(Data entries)

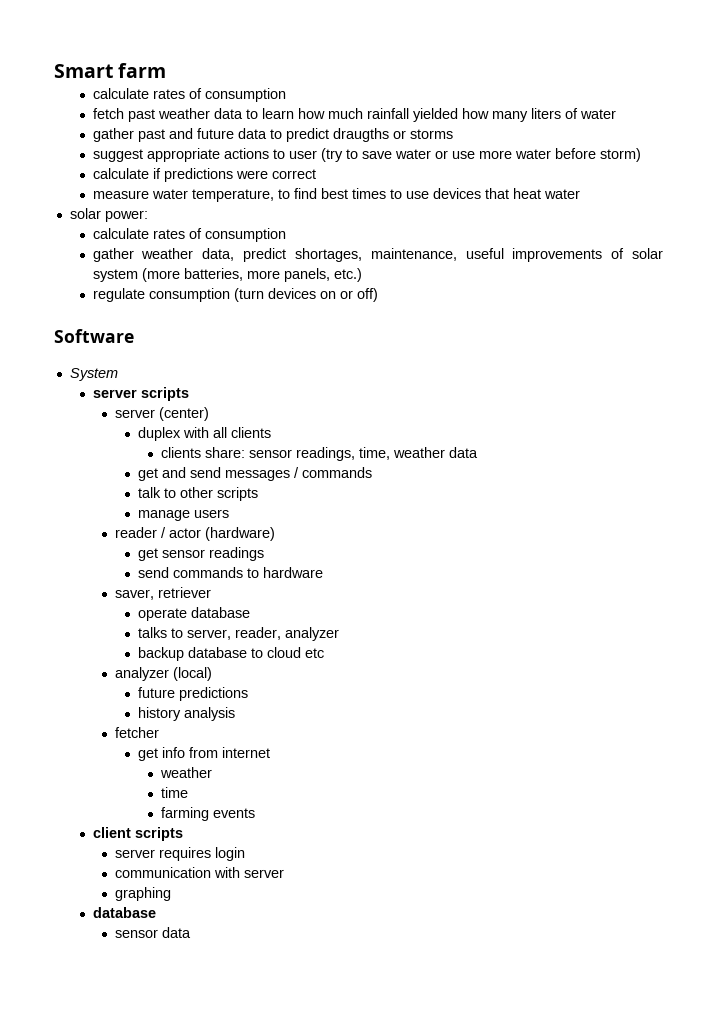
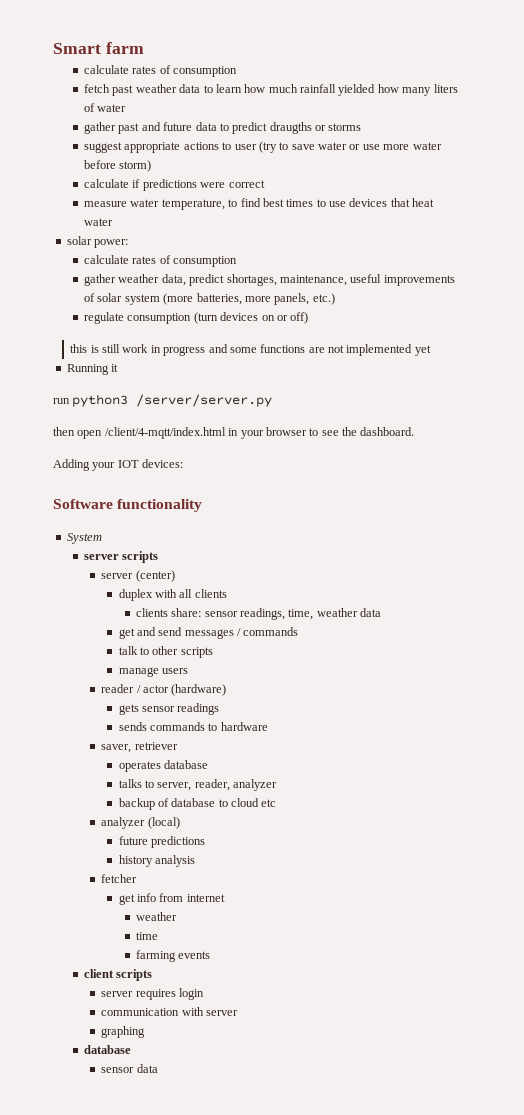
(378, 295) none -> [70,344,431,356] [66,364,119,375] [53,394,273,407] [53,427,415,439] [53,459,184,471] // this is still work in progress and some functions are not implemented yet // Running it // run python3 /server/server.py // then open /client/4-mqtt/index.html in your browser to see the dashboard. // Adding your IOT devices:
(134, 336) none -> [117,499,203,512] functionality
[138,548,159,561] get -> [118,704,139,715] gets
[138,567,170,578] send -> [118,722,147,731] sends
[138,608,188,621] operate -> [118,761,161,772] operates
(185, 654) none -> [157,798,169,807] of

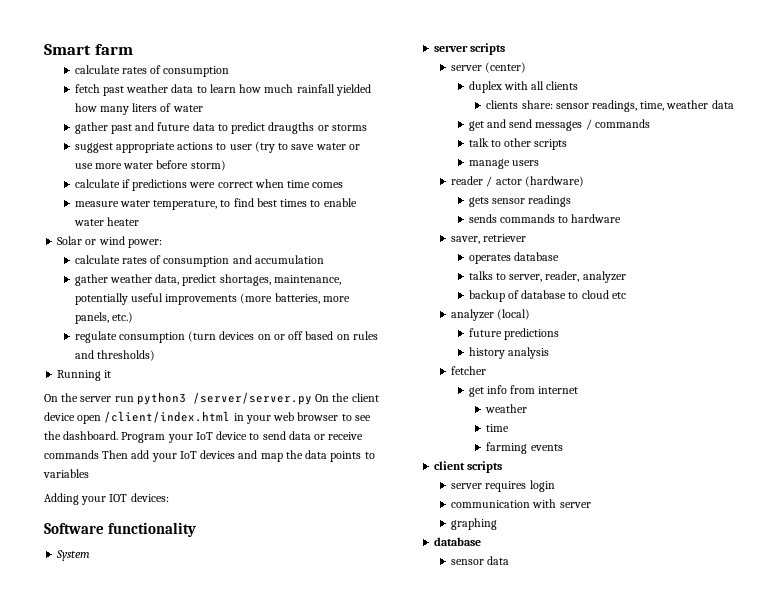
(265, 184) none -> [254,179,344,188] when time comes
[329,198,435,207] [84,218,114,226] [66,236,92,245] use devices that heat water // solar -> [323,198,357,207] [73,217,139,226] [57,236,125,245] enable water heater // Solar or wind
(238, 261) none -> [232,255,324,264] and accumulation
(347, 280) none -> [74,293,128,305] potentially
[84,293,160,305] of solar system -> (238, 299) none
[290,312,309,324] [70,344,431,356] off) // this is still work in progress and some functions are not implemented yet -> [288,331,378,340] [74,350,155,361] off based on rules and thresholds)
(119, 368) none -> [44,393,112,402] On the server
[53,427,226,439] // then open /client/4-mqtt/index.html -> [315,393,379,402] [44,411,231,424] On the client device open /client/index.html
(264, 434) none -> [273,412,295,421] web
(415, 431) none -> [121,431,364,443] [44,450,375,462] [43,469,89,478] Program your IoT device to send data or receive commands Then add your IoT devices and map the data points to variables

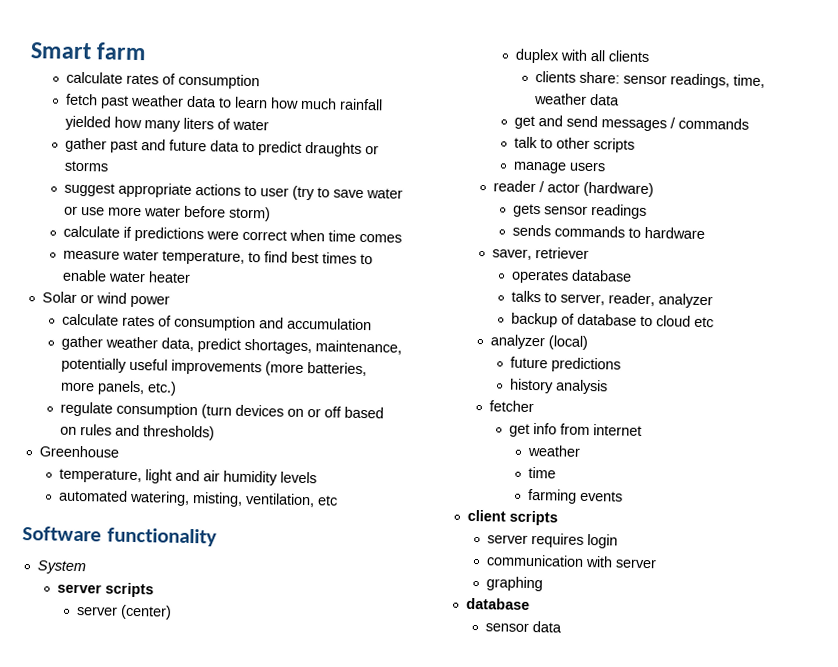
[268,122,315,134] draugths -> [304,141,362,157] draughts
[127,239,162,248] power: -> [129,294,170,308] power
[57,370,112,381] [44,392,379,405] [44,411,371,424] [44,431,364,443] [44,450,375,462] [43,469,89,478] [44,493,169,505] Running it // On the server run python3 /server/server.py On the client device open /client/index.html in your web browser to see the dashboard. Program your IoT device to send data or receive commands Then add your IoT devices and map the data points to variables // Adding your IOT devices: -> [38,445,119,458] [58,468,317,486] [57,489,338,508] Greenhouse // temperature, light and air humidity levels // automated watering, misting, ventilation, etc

* * *

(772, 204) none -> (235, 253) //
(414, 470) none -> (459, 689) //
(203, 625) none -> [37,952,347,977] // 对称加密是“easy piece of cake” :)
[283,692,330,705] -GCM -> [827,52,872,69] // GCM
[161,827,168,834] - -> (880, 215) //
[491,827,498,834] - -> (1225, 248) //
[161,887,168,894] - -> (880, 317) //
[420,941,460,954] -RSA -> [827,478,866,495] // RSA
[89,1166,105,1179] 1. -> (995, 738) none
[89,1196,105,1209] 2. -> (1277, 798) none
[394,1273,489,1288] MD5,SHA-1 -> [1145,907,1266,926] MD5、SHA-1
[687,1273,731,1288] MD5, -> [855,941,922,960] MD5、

_The problem:_ Each line above with the word "Running" needs to be copied.

_Expected answer:_
(378, 295) none -> [70,344,431,356] [66,364,119,375] [53,394,273,407] [53,427,415,439] [53,459,184,471] // this is still work in progress and some functions are not implemented yet // Running it // run python3 /server/server.py // then open /client/4-mqtt/index.html in your browser to see the dashboard. // Adding your IOT devices:
[57,370,112,381] [44,392,379,405] [44,411,371,424] [44,431,364,443] [44,450,375,462] [43,469,89,478] [44,493,169,505] Running it // On the server run python3 /server/server.py On the client device open /client/index.html in your web browser to see the dashboard. Program your IoT device to send data or receive commands Then add your IoT devices and map the data points to variables // Adding your IOT devices: -> [38,445,119,458] [58,468,317,486] [57,489,338,508] Greenhouse // temperature, light and air humidity levels // automated watering, misting, ventilation, etc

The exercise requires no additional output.